DATA FOR REVIEW Start Marker

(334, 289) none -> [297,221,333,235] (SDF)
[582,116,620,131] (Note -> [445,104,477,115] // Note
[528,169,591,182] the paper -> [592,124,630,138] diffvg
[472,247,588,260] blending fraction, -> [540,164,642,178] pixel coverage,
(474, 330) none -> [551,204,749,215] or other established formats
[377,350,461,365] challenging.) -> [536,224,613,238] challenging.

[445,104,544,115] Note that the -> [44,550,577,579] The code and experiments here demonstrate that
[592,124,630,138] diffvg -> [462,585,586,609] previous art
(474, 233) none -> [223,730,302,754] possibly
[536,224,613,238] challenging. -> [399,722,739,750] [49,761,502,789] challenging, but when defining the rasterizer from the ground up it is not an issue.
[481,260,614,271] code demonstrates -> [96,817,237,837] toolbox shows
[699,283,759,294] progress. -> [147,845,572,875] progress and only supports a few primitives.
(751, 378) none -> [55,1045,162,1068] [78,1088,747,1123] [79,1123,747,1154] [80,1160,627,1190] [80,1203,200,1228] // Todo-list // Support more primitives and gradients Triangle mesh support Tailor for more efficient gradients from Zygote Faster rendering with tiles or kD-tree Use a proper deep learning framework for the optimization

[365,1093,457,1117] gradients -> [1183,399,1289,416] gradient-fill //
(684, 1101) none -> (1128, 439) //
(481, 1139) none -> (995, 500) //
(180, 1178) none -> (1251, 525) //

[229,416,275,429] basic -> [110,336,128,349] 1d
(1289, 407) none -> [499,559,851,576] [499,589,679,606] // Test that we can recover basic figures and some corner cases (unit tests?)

DATA FOR REVIEW End Marker
DATA FOR REVIEW Start Marker

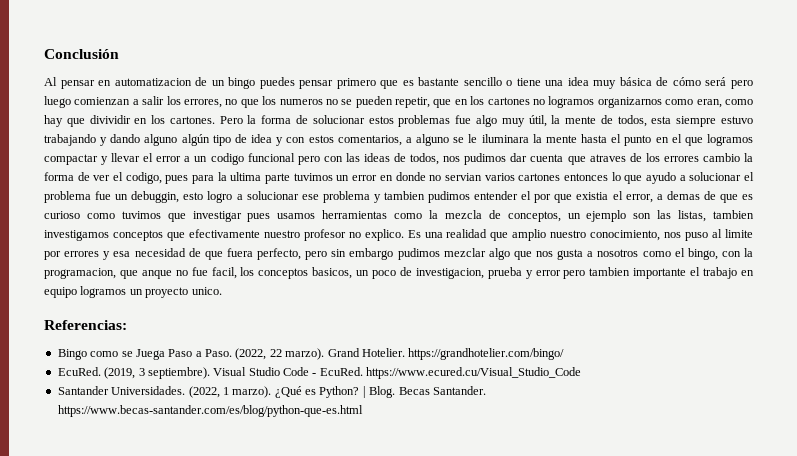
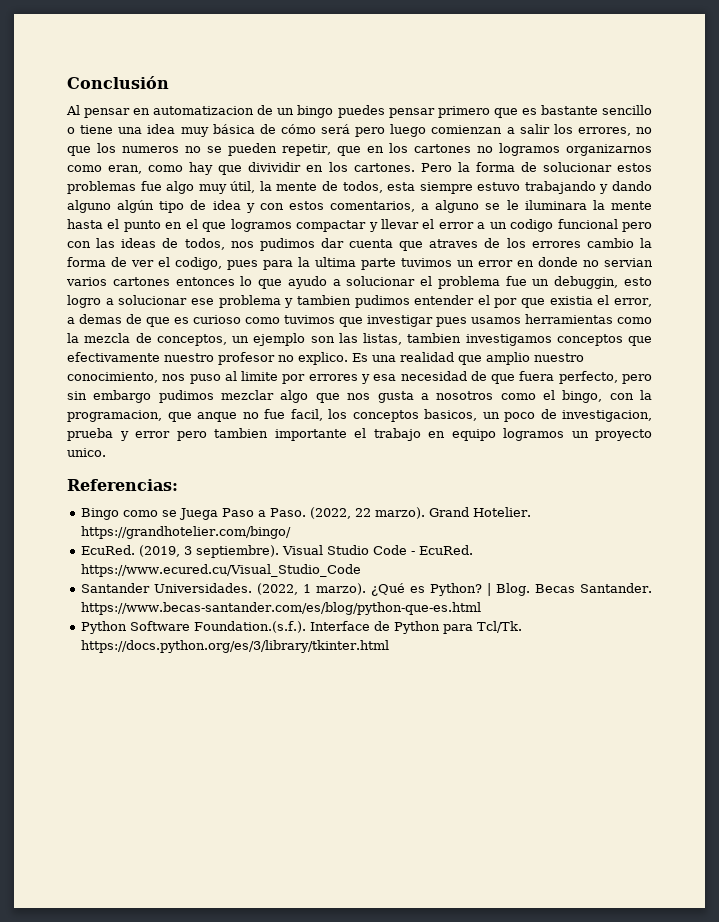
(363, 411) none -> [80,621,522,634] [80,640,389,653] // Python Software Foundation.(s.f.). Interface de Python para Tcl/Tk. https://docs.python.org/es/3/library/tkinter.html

DATA FOR REVIEW End Marker

### WHAT TO PRODUCE
Lines with the string "that": pick each one out of the material and return it.

### RESPONSE
[445,104,544,115] Note that the -> [44,550,577,579] The code and experiments here demonstrate that
(1289, 407) none -> [499,559,851,576] [499,589,679,606] // Test that we can recover basic figures and some corner cases (unit tests?)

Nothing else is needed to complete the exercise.